(Records excerpted from a collection)
+-------+

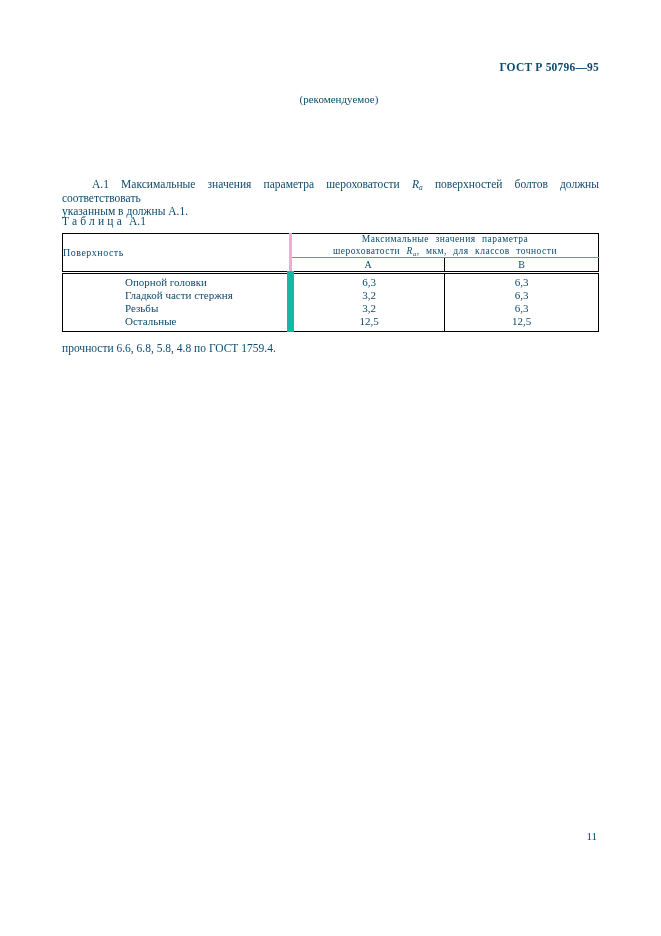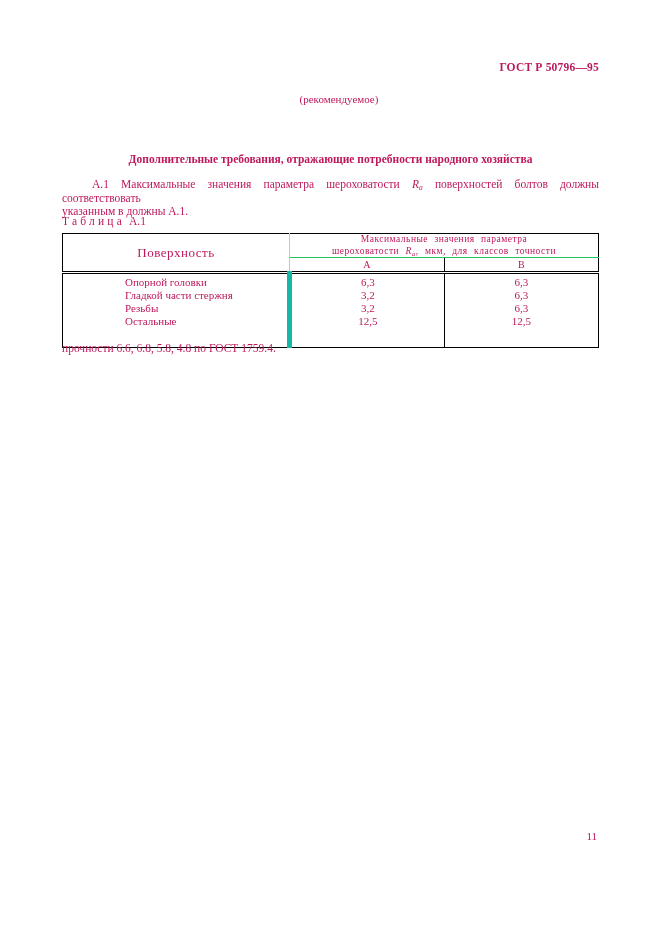"ГОСТ Р 50796—95" .page { color: #be185d -> #0c4a6e }
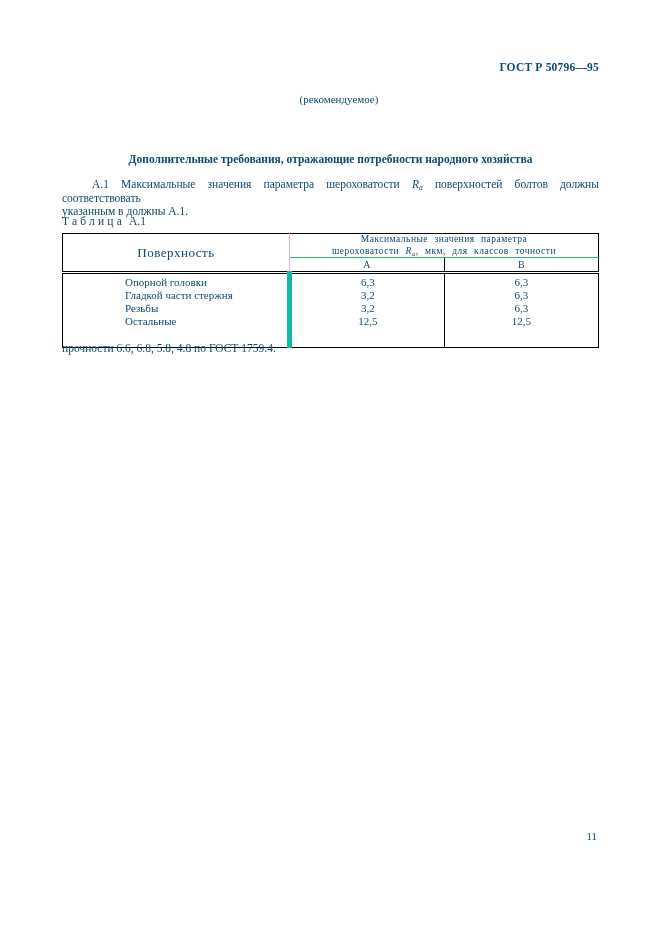"Дополнительные требования, отражающие" div.section-title { html: <div>Дополнительные требования, отражающие потребности народного хозяйства</div> -> none }
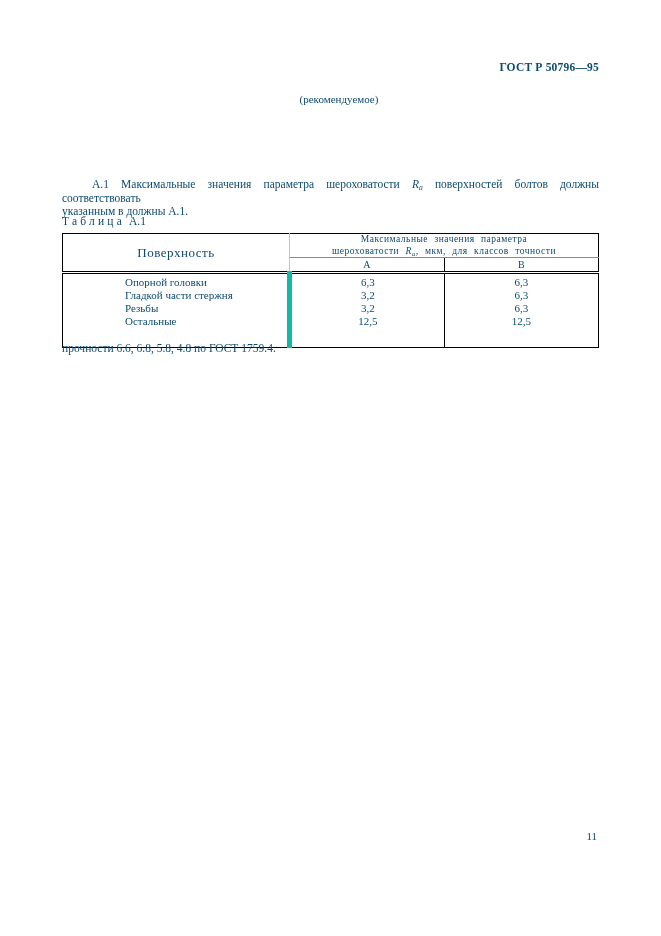"Поверхность" th.col-surface { border-right: 1px solid #f9a8d4 -> 3px solid #f9a8d4; font-size: 13px -> 10px; text-align: center -> left }
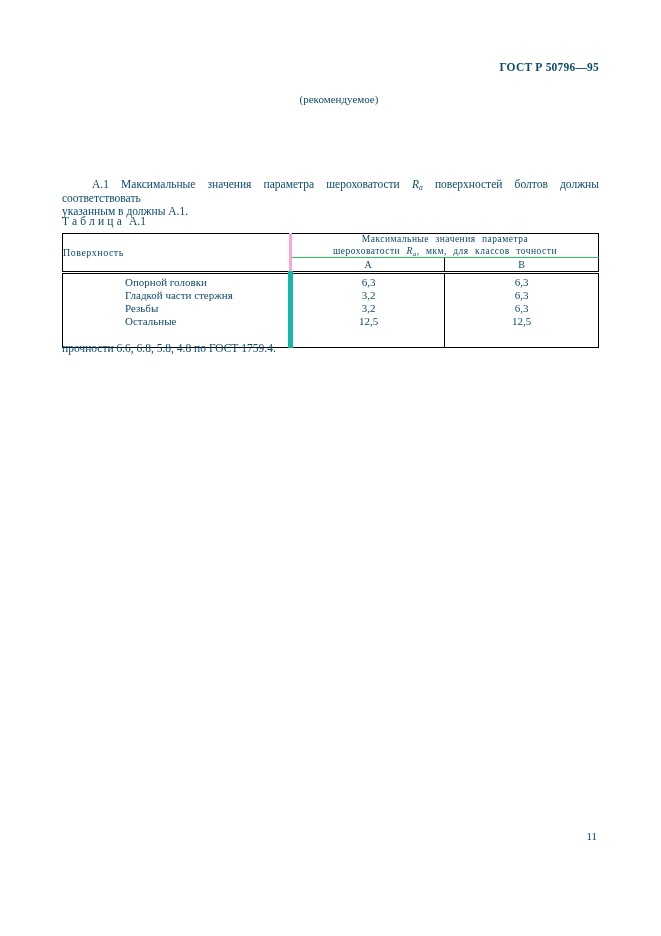"Опорной головки" tbody td.surface-cell { border-right: 5px solid #14b8a6 -> 7px solid #14b8a6 }
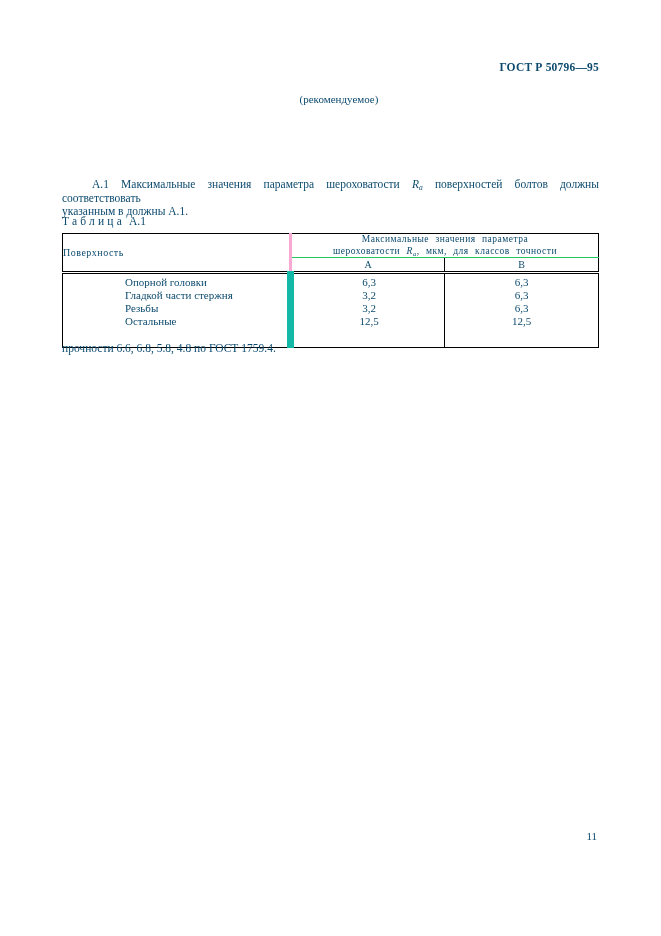"Остальные" tbody tr.last td { padding-bottom: 19px -> 3px }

+-------+

> [What to work on]: Every line above should be returned exactly; the pictures stay out.

> [Response below]:
"ГОСТ Р 50796—95" .page { color: #be185d -> #0c4a6e }
"Дополнительные требования, отражающие" div.section-title { html: <div>Дополнительные требования, отражающие потребности народного хозяйства</div> -> none }
"Поверхность" th.col-surface { border-right: 1px solid #f9a8d4 -> 3px solid #f9a8d4; font-size: 13px -> 10px; text-align: center -> left }
"Опорной головки" tbody td.surface-cell { border-right: 5px solid #14b8a6 -> 7px solid #14b8a6 }
"Остальные" tbody tr.last td { padding-bottom: 19px -> 3px }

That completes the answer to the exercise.